### WHAT IS NEEDED
Count the lines below that contain "colL". Answer with the number alone.

### GIVEN DATA
....

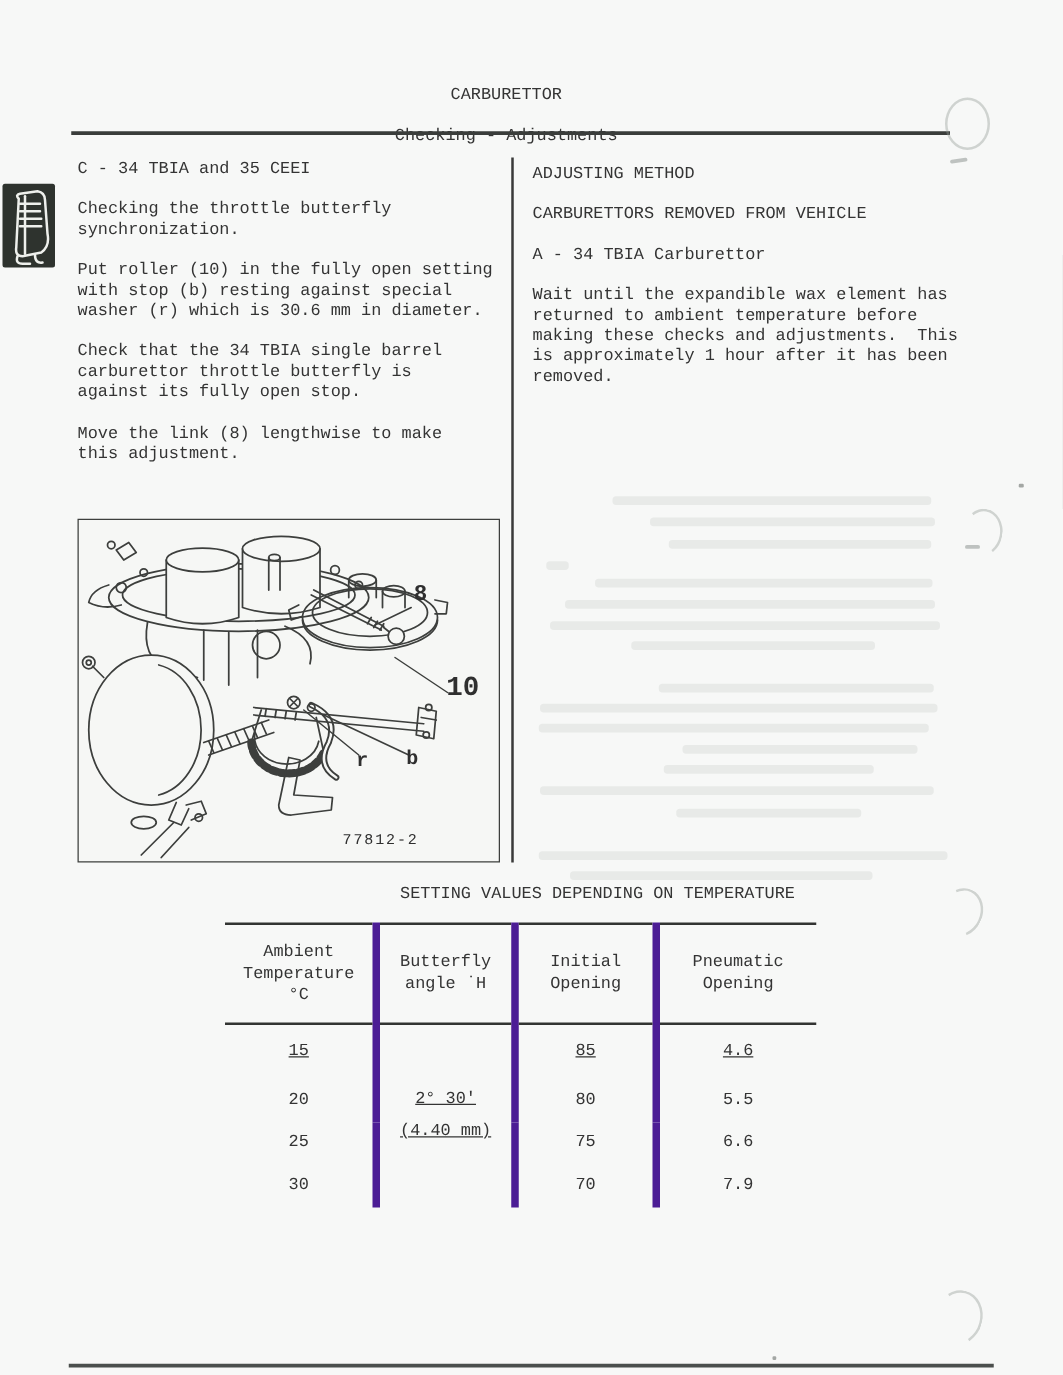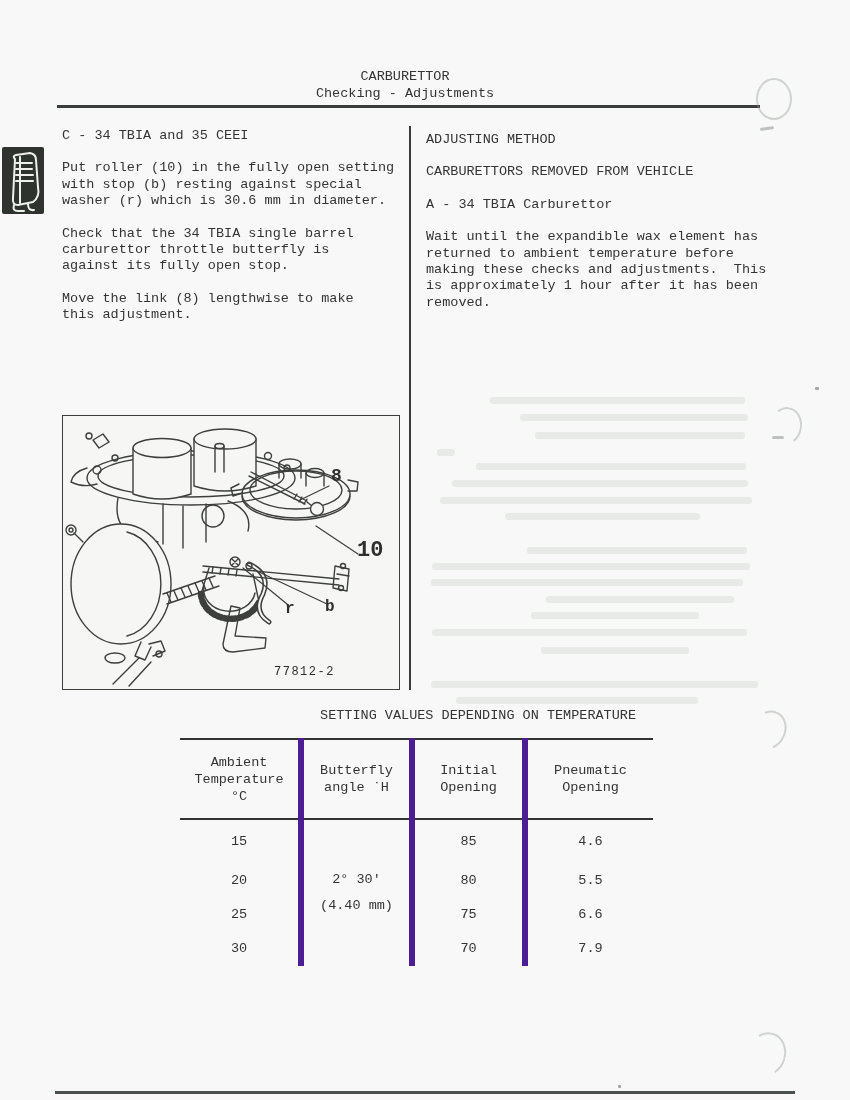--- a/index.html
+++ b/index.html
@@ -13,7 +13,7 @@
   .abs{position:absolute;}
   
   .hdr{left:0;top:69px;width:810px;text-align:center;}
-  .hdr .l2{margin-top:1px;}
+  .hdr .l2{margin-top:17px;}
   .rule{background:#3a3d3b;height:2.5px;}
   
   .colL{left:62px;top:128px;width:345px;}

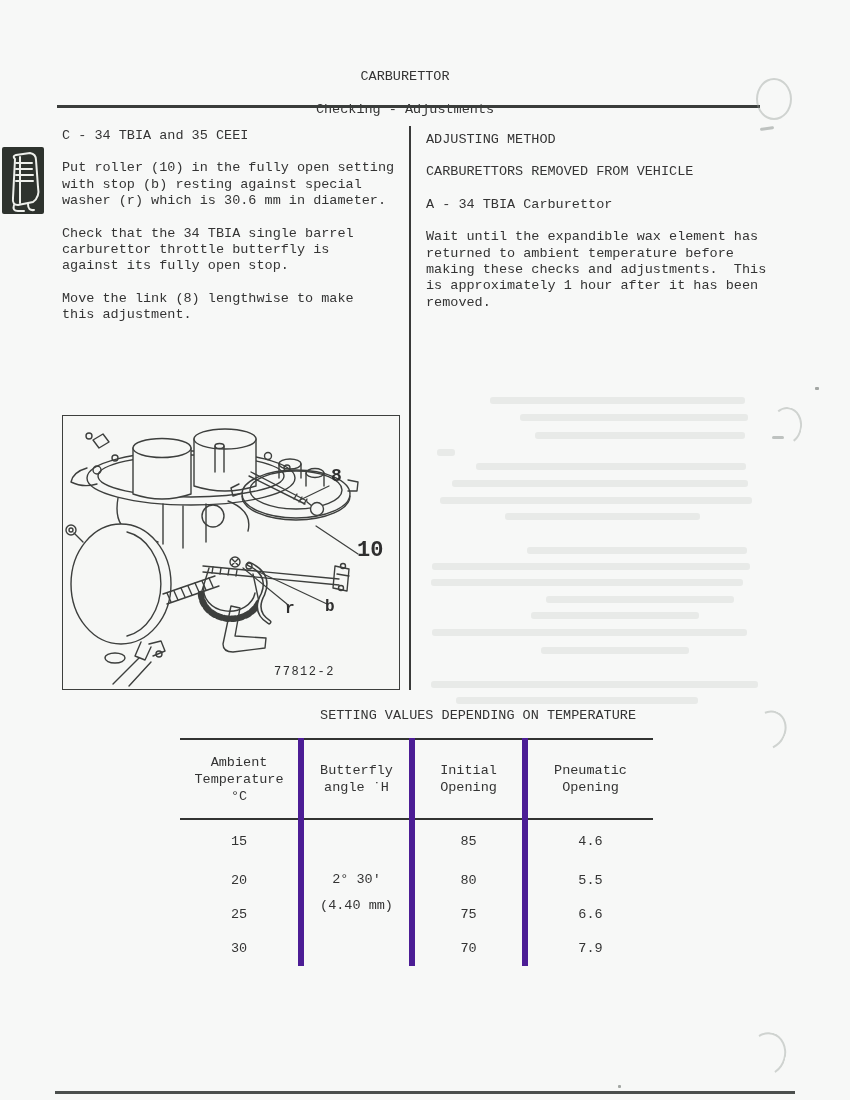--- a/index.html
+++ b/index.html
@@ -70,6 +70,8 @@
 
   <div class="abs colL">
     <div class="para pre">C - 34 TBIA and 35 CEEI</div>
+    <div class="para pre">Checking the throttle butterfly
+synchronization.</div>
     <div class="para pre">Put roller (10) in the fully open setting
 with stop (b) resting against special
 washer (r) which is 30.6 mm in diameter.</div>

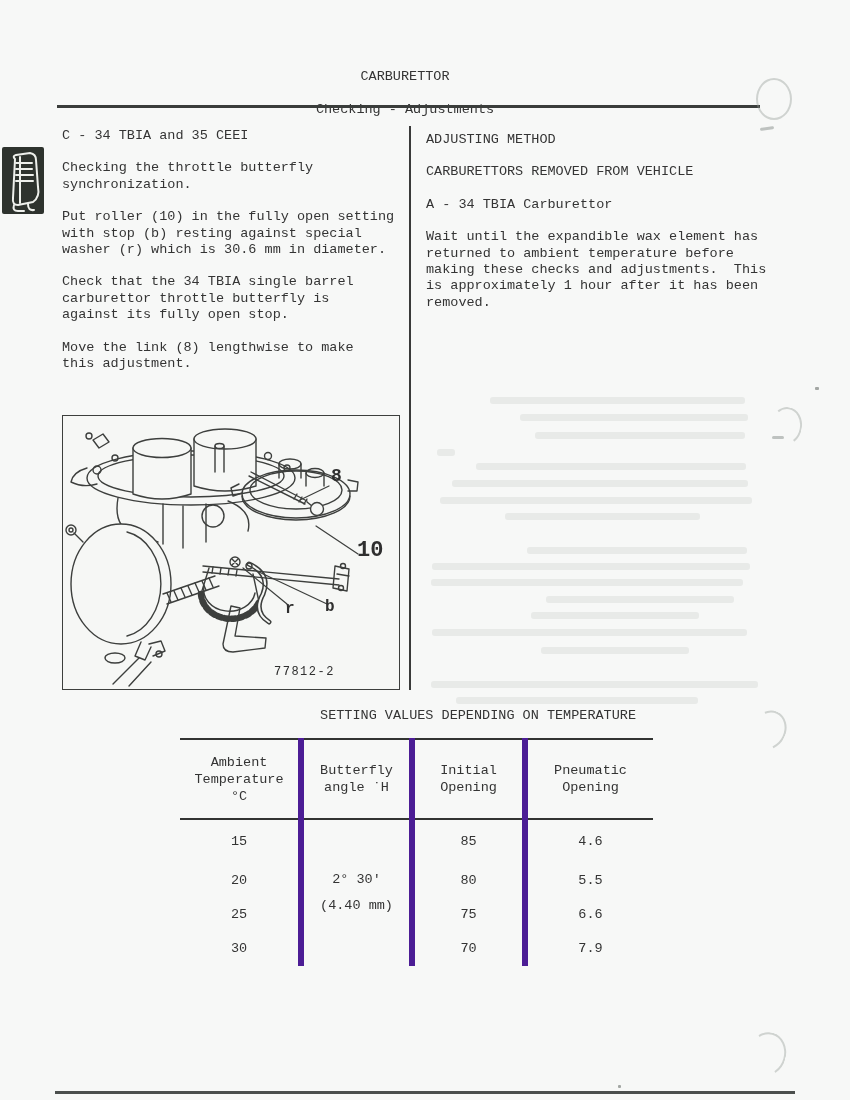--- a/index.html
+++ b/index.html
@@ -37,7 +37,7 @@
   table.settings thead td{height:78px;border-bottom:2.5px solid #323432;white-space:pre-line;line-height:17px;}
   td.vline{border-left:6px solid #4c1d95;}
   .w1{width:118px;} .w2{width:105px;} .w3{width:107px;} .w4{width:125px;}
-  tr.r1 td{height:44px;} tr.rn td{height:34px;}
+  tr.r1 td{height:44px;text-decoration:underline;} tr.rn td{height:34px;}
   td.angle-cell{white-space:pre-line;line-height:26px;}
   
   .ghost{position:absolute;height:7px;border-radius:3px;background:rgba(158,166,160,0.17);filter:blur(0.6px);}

....

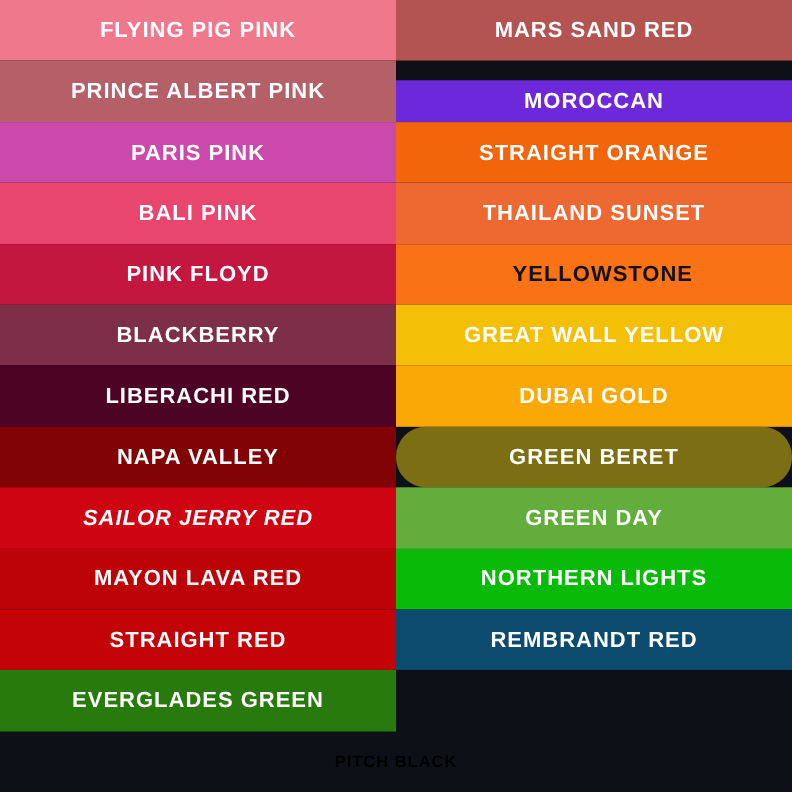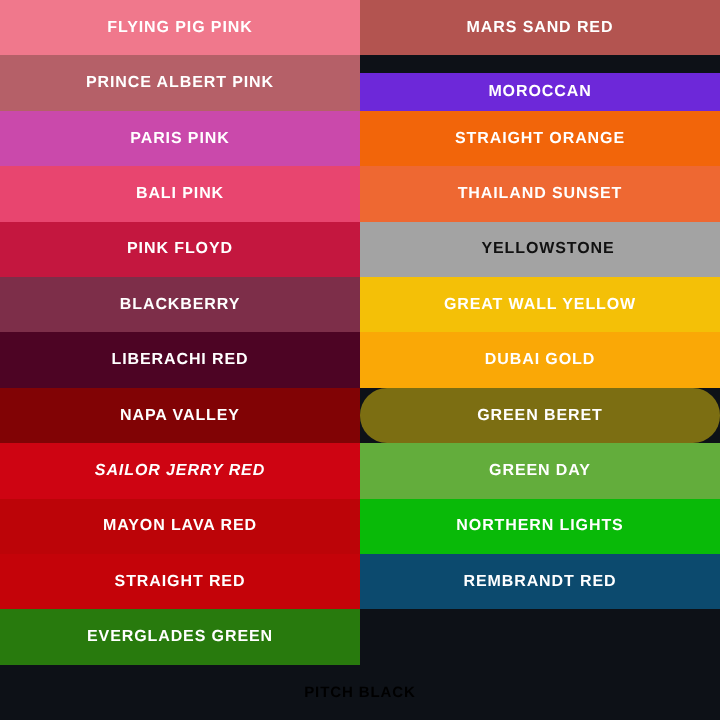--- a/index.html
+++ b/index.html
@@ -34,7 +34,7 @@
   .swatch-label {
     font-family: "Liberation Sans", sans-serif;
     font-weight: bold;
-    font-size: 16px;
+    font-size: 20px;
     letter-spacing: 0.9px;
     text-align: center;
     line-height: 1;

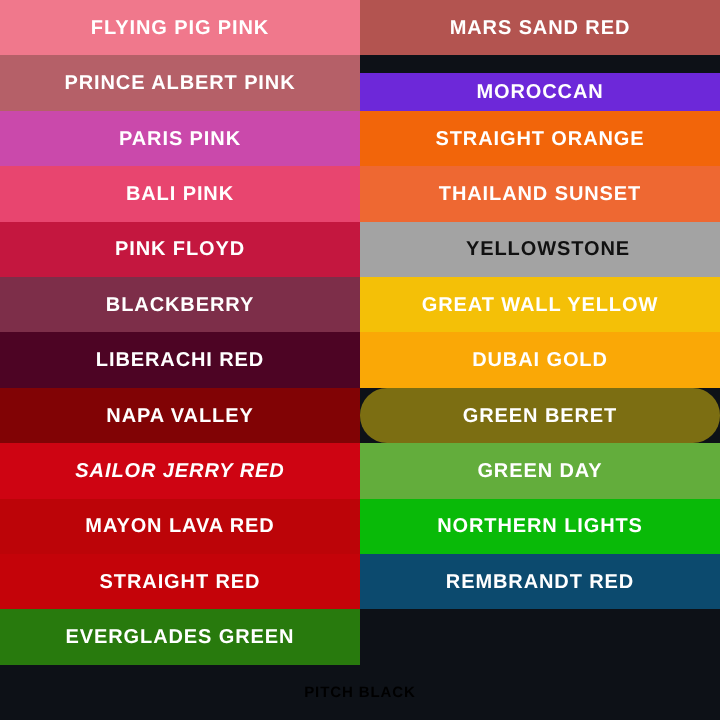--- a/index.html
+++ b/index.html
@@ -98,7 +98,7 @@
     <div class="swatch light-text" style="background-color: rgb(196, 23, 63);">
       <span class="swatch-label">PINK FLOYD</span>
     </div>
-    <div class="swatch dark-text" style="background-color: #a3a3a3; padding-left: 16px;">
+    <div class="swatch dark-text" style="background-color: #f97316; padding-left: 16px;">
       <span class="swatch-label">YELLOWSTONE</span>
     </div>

....

### RESPONSE BELOW
2